One thing to know: the building's age means some rooms carry more street noise than others. Wabash runs right below, and between the L trains and general Loop energy, you'll want to request a room on a higher floor facing away from the tracks. This is the difference between a romantic weekend and a weekend where you're jolted awake at 6 a.m. by the Brown Line. Ask at check-in. The staff here is notably helpful — the kind of front desk team that actually remembers your name by day two — and they'll accommodate if they can.
Adamus is the real move
Most hotel restaurants exist so guests don't have to leave the building. Adamus, the bar and restaurant on the ground floor, is the rare exception that locals actually go to. The cocktail program is solid — order the Silversmith Cocktail, which is their signature and tastes like it was designed specifically for the first drink of a celebratory weekend. The flatbread is legitimately good bar food, not sad hotel bar food, and the fish and chips hold up better than they have any right to in a building that's 128 years old.
“Start your night at Adamus with the signature cocktail and the flatbread, then walk to Millennium Park — it's literally three blocks.”
The location is the other thing that makes this work for an anniversary. You're three blocks from Millennium Park, a short walk from the Riverwalk, and close enough to the Art Institute that you could pop in for an hour without it becoming a whole logistics exercise. If your partner is the type who wants to recreate your first date at a specific restaurant or revisit a specific corner of the city, you're centrally positioned enough that nothing requires a cab. That matters when the whole point of the trip is wandering together and being a little sentimental about it.
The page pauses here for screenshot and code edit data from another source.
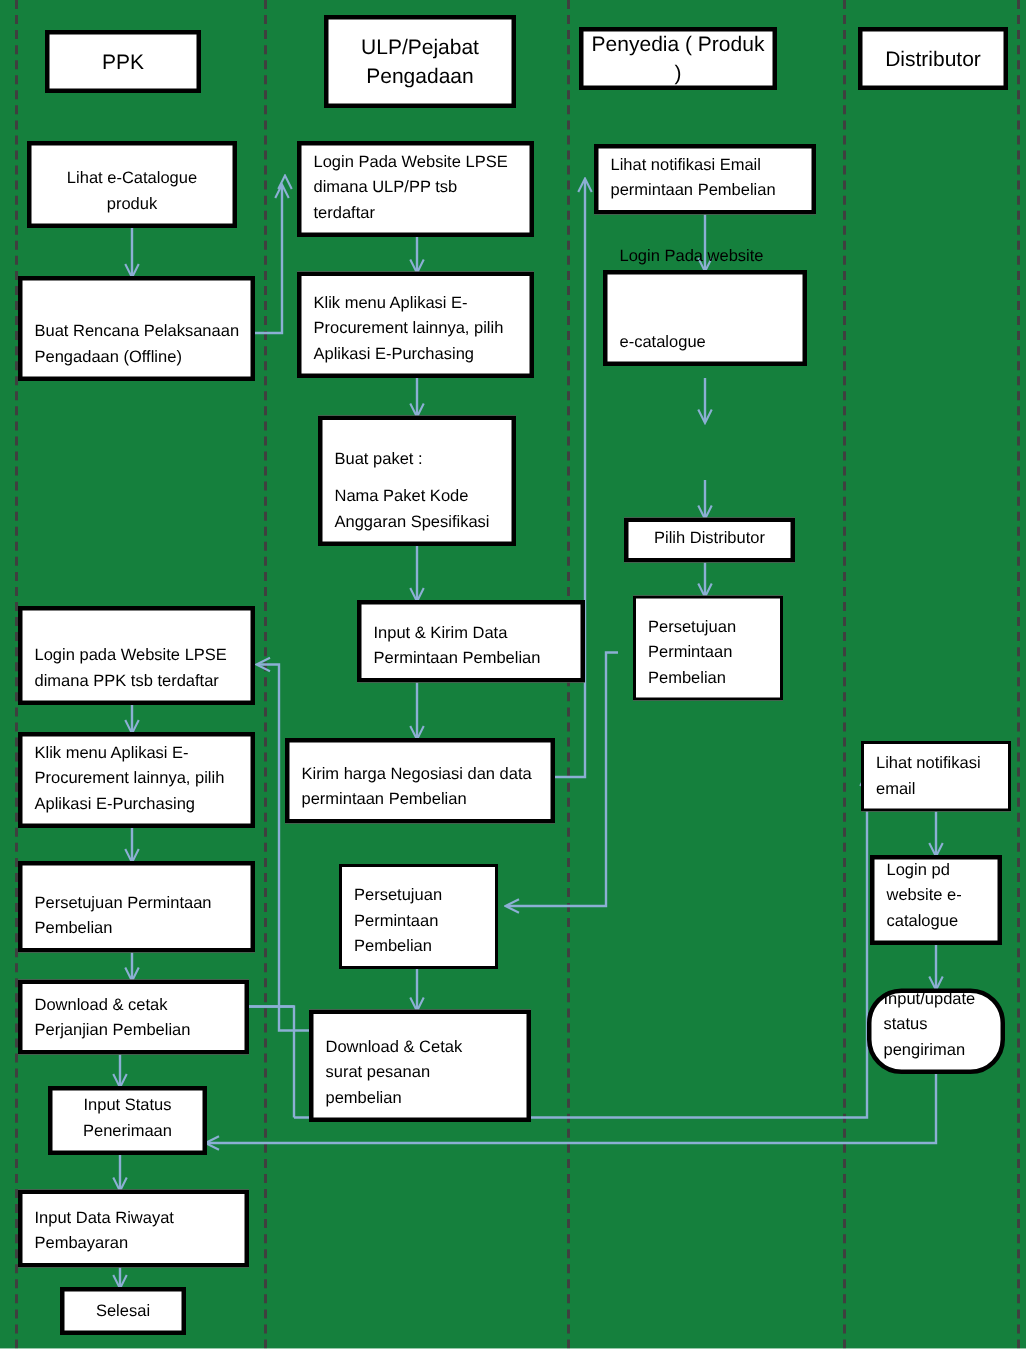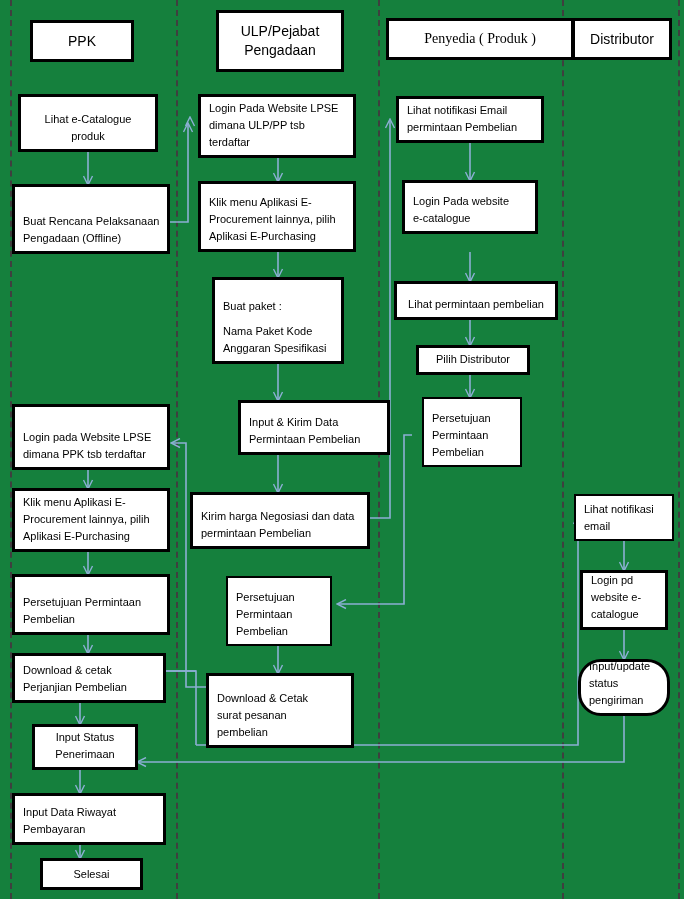--- a/index.html
+++ b/index.html
@@ -145,7 +145,7 @@
   <div class="lane-title" style="left:216px; top:10px; width:128px; height:62px;">
     <span>ULP/Pejabat Pengadaan</span>
   </div>
-  <div class="lane-title" style="left:386px; top:18px; width:188px; height:42px;font-family:Liberation Serif, serif;">
+  <div class="lane-title" style="left:386px; top:18px; width:132px; height:42px;">
     <span>Penyedia ( Produk )</span>
   </div>
   <div class="lane-title" style="left:572px; top:18px; width:100px; height:42px;">

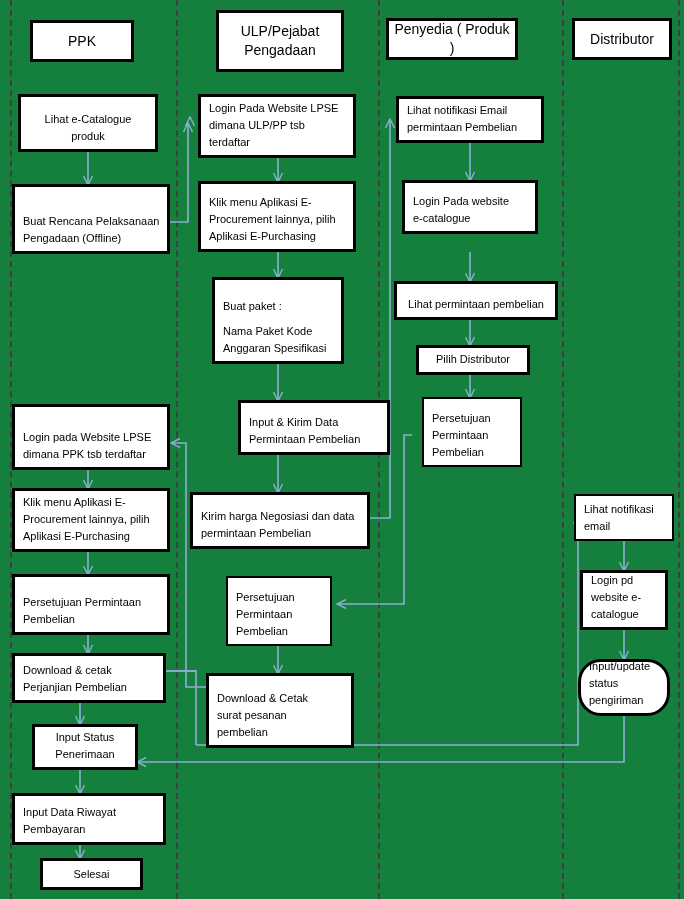--- a/index.html
+++ b/index.html
@@ -228,7 +228,7 @@
     <span class="ln">Lihat notifikasi Email</span>
     <span class="ln">permintaan Pembelian</span>
   </div>
-  <div class="node" style="left:402px; top:180px; width:136px; height:54px;">
+  <div class="node" style="left:402px; top:180px; width:136px; height:64px;gap:40px;">
     <span class="ln">Login Pada website</span>
     <span class="ln">e-catalogue</span>
   </div>

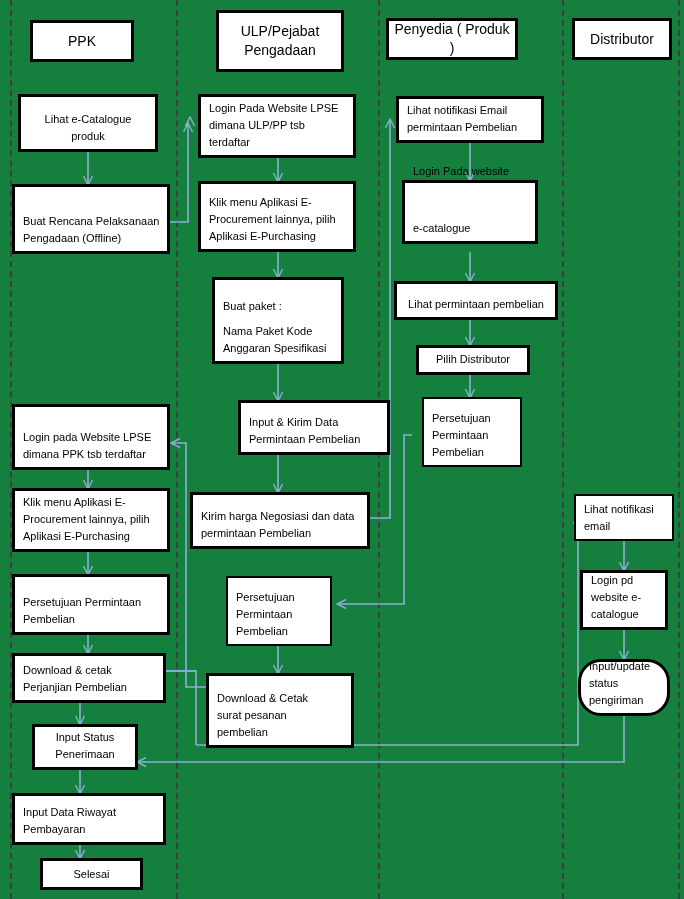--- a/index.html
+++ b/index.html
@@ -232,9 +232,6 @@
     <span class="ln">Login Pada website</span>
     <span class="ln">e-catalogue</span>
   </div>
-  <div class="node center" style="left:394px; top:281px; width:164px; height:39px;">
-    <span class="ln">Lihat permintaan pembelian</span>
-  </div>
   <div class="node center" style="left:416px; top:345px; width:114px; height:30px;">
     <span class="ln">Pilih Distributor</span>
   </div>

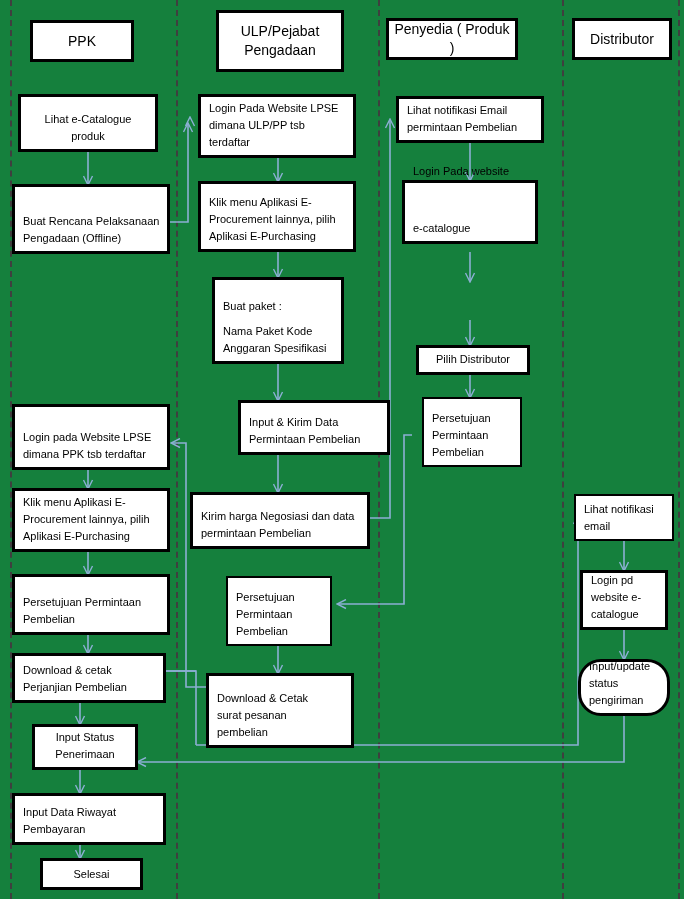--- a/index.html
+++ b/index.html
@@ -185,7 +185,7 @@
     <span class="ln">Input Data Riwayat</span>
     <span class="ln">Pembayaran</span>
   </div>
-  <div class="node center" style="left:40px; top:858px; width:103px; height:32px;">
+  <div class="node center" style="left:40px; top:858px; width:84px; height:32px;">
     <span class="ln">Selesai</span>
   </div>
The coffee situation in the morning is fine but not exceptional — the lobby has options, but you're better off walking two blocks to Intelligentsia on Wabash or hitting up one of the half-dozen independent spots within a five-minute radius. This is the Loop. You're not going to struggle for caffeine. Skip the hotel's morning offerings and make the coffee run part of the ritual. It gives you an excuse to hold hands on the sidewalk, which is the entire point of being here.
One detail that won't show up on any booking site: the hallways have this specific hushed, old-world quality that makes walking back to your room after a late dinner feel cinematic. The lighting is warm, the carpets are thick, and for about thirty seconds between the elevator and your door, you feel like you're in a different decade. It's a small thing, but small things are what anniversaries are made of.
The plan
Book at least three weeks out for a weekend stay — this hotel fills up faster than you'd expect because of the location. Request a higher-floor room away from Wabash when you check in, and mention it's an anniversary because the staff here actually does something with that information. Start your first evening at Adamus with the Silversmith Cocktail and the flatbread, then walk to the Riverwalk for a lap before dinner somewhere in the neighborhood. Skip the hotel breakfast entirely and walk to Intelligentsia instead. Don't bother with a rental car — you won't need it once.
Book a high floor away from the L tracks, start at Adamus, walk everywhere, and let the city do the heavy lifting on the romance — the Silversmith just gives you a beautiful place to come back to.